Our GP agreed that he probably had low iron levels again (he had low levels about a year ago) and we started giving him an iron supplement and the chest pains and pain in his body stopped fairly quickly which was a good sign that his iron levels were going up.
Although he started to feel like he had more energy, he still felt unwell and started to feel nauseous quite a bit and was often dizzy. It wasn't like gastro because he would be able to eat normally a lot of the time, but then now and then it would hit him really bad and he would even vomit. He had a little bit of time off school and some days he would seem okay, and other days it would be back again.
He seemed to be getting worse and has had so much time off school this year. It's not like Jalen at all to have time off school, and I knew he wasn't faking because he would look very sick most of the time and he has settled into school really well now. I often get calls from school during the day to pick him up as he has been too sick to stay in class. It's really hard now that I'm working to get him from school so much or to have him home sick, and it's even worse for him as he just feels awful a lot of the time. Often I would have to pick him up from school and he would spend the rest of the day in bed.
MORA. The readings showed that Jalen had a lot of imbalances in his body (the readings are all supposed to be green) and he would feel okay for a few days after each treatment, but then go downhill again.
When he heard the words 'blood test' he freaked out. I couldn't stop laughing at him as he googled 'how to be calm during a blood test' on his phone as we drove to pathology. I reminded him that Noah had scores of blood tests during his life.
He was so nervous but the lovely lady who took his blood made him as relaxed as possible. It was funny as she even knew us as she said she reads my blog! He did well and afterwards she even gave him a little pathology bear for being brave :)
Luckly the blood results showed low vitamin D levels which we happy about as we knew that it would be easy to 'fix' by giving him a vitamin D supplement and trying to spend more time in the sun (which is pretty impossible during a Tassie winter). After a month or so of being on a vitamin D supplement Jay still didn't feel much better, and was vomiting once or twice every few days, feeling very dizzy still and was still having a lot of time off school.
I rang to see his GP again but he was away on holiday so we saw a locum instead.
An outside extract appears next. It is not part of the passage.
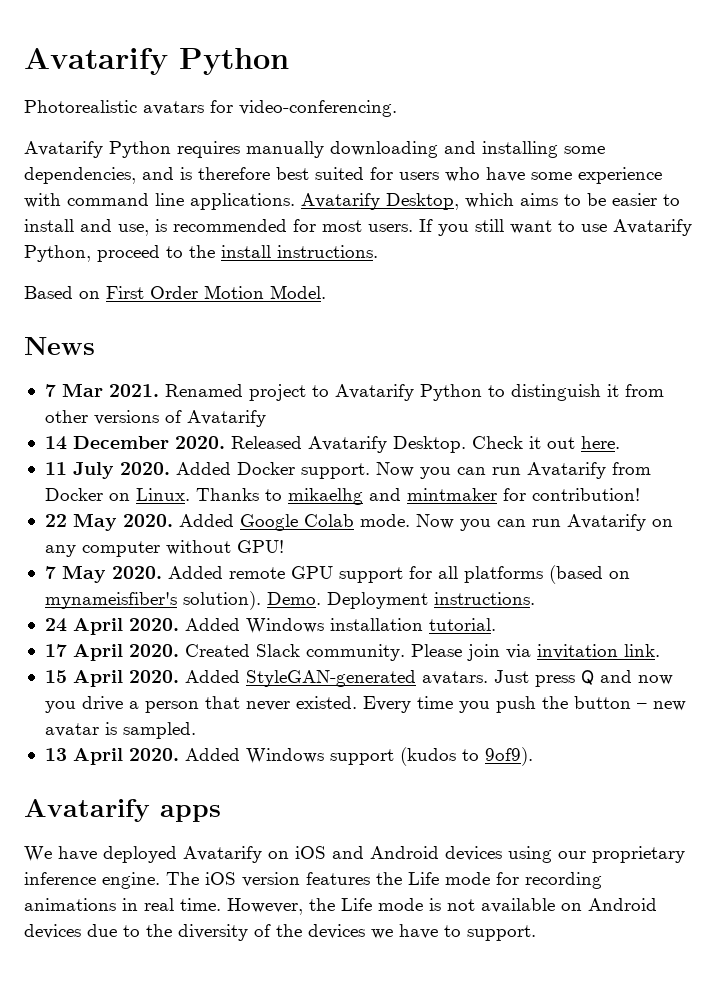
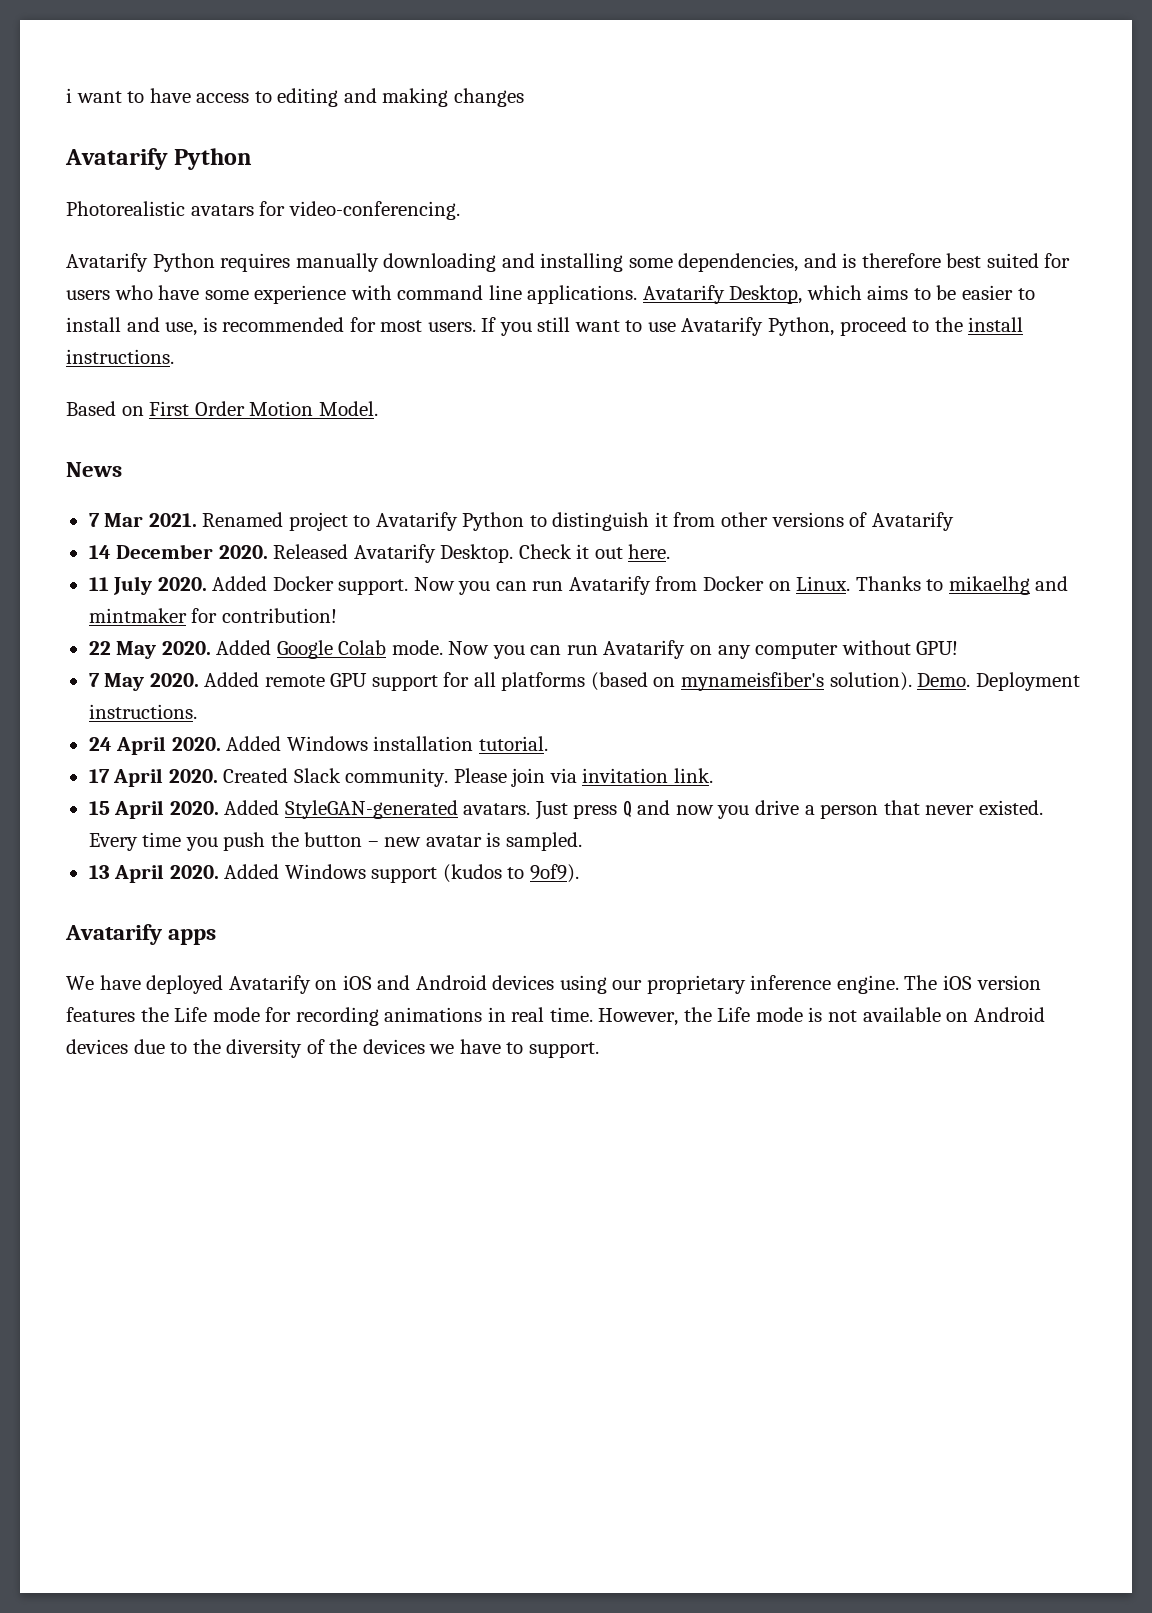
+ i want to have access to editing and making changes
She was a lovely older lady and after explaining the whole story to her, she straight away did some tests on him including an eye examination which showed he had nystagmus which is something Noah also had, but for different reasons (a rapid shaking of his eyes when looking in a particular direction).
She then said that Jay had 'vertigo'. I had heard of it before and it all made sense and I was just so happy to finally have some answers.
Vertigo /ˈvɜː(ɹ)tɨɡoʊ/ (from the Latin vertō "a whirling or spinning movement" is a subtype of dizziness, where there is a feeling of motion when one is stationary. It is often associated with nausea and vomiting as well as a balance disorder, causing difficulties standing or walking.
The definition of vertigo sounds straight forward but living with it is debilitating. The way that Jay describes it reminds me a lot of morning sickness. Sometimes it's bearable and other times he can't do anything. I feel so bad for him that he feels so sick all the time. The doctor said that they don't give children any medication to help with the nausea as it isn't safe so the only thing we can do it give him natural remedies which I'm happy with anyway.
I went to the chemist to get him some ginger tablets and a lovely pharmacist asked if I was travelling (they are often for travel sickness) and if I needed any help. I told him why I was getting them and he asked how old Jay was. I told him he was twelve and he looked at me like I was an idiot and said 'he shouldn't have vertigo. The only reason he would have that would be from stress'. I said 'yep! He's pretty stressed - his Dad died' and the pharmacist quickly agreed that he must have vertigo and then went on to tell me other things that can help including diet changes. I didn't dare tell him that his brother also died.
Our friend Marlo is treating him now on a different machine. She said she has had a lot of success with treating patients with Meniere's Disease which is more severe, but often it comes with big lifestyle changes including a complete change of diet. Unfortunately telling that to an (almost) thirteen year old doesn't go down well. I have given Jay the choice of whether he wants to change his diet and he knows that he will eventually (hopefully!) get better, but it will take longer without a diet change.
It's been a long five months of trying to work out what is going on, and to get him well and I think it's going to be a long time before he feels normal again. It's going to just take time (and maybe some diet changes!) till he feels normal again as it can often just pass after a few months or longer. I know a lot of it is also contributed to grief and that is something that you can just wish to pass either. I feel so bad for him as he is often upset and says 'I just want to feel normal again'. I can't wait for that day either.